Already, though, the British Empire was beginning to dismantle itself in 19th century, as Canada, Australia, New Zealand achieved independence - but they were a different kind of colony, settler colonies inhabited and run by British immigrants.

     Third world colonies began to get free in 20th century - British declared the aim of self-government for India in 1919, granted independence in 1947. Egypt, a protectorate, was granted semi-independent status in 1922 but did not become free of British presence until after WWII (and European interventions continued, for instance with the Suez crisis of 1956).

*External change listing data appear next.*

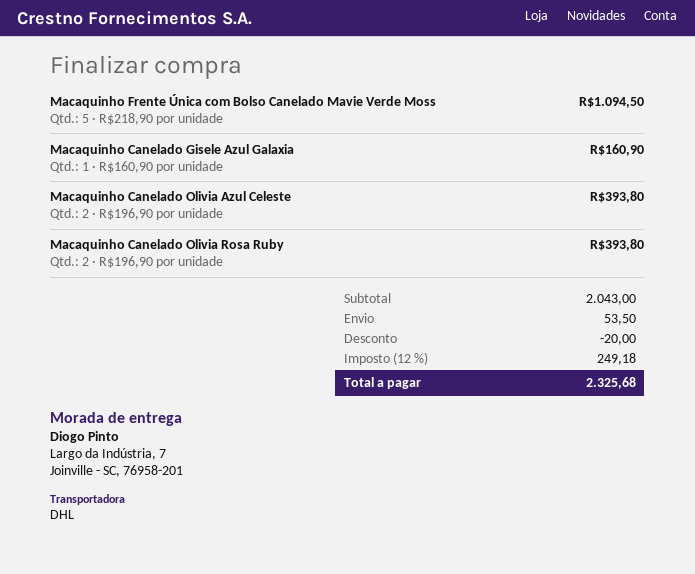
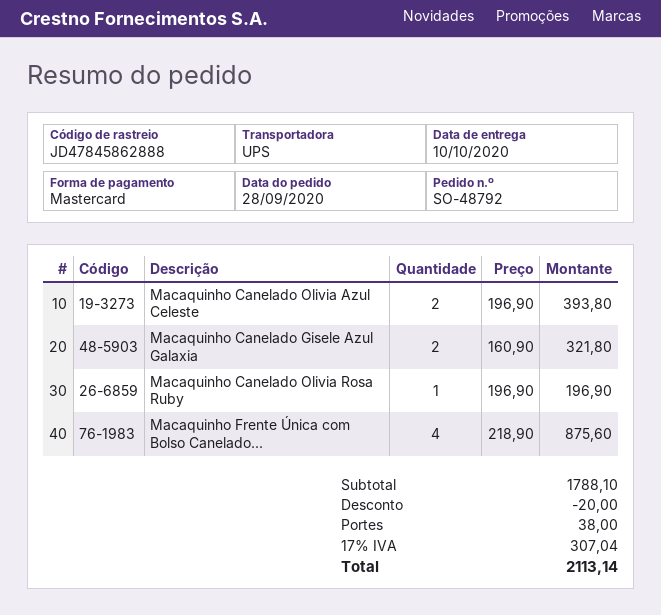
shipping method: DHL -> UPS
Macaquinho Frente Única com Bolso Canelado Mavie Verde Moss: 5 x 218.90 = 1094.50 -> 4 x 218.90 = 875.60
Macaquinho Canelado Gisele Azul Galaxia: 1 x 160.90 = 160.90 -> 2 x 160.90 = 321.80
Macaquinho Canelado Olivia Rosa Ruby: 2 x 196.90 = 393.80 -> 1 x 196.90 = 196.90
subtotal: 2043.00 -> 1788.10
shipping: 53.50 -> 38.00
tax: 12% = 249.18 -> 17% = 307.04
total: 2325.68 -> 2113.14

African colonies (except South Africa, which was already autonomous as a settler colony) got independence in '60s - so too did most of the Caribbean colonies. National independence movements began with the founding of the Indian National Congress in 1885, to work for pan-Indian nationalism in the face of increasing British involvement in Indian political life.
     Ironically, British rule motivated the abandonment (or at least easing) of local nationalisms and the formation of a sense of commonality among the Indians. This would recur in other British colonies where disparate peoples had been yoked together; however, the existing ethnic fault lines continue to create conflicts in the postcolonial nations that derived from these colonies. The Indian National Congress intitially sought to achieve Indianization of the civil service and administration, and to secure Indian civil rights. However, British repression of Congress was frequent, and many leaders were jailed repeatedly, leading to some more aggressive offshoots.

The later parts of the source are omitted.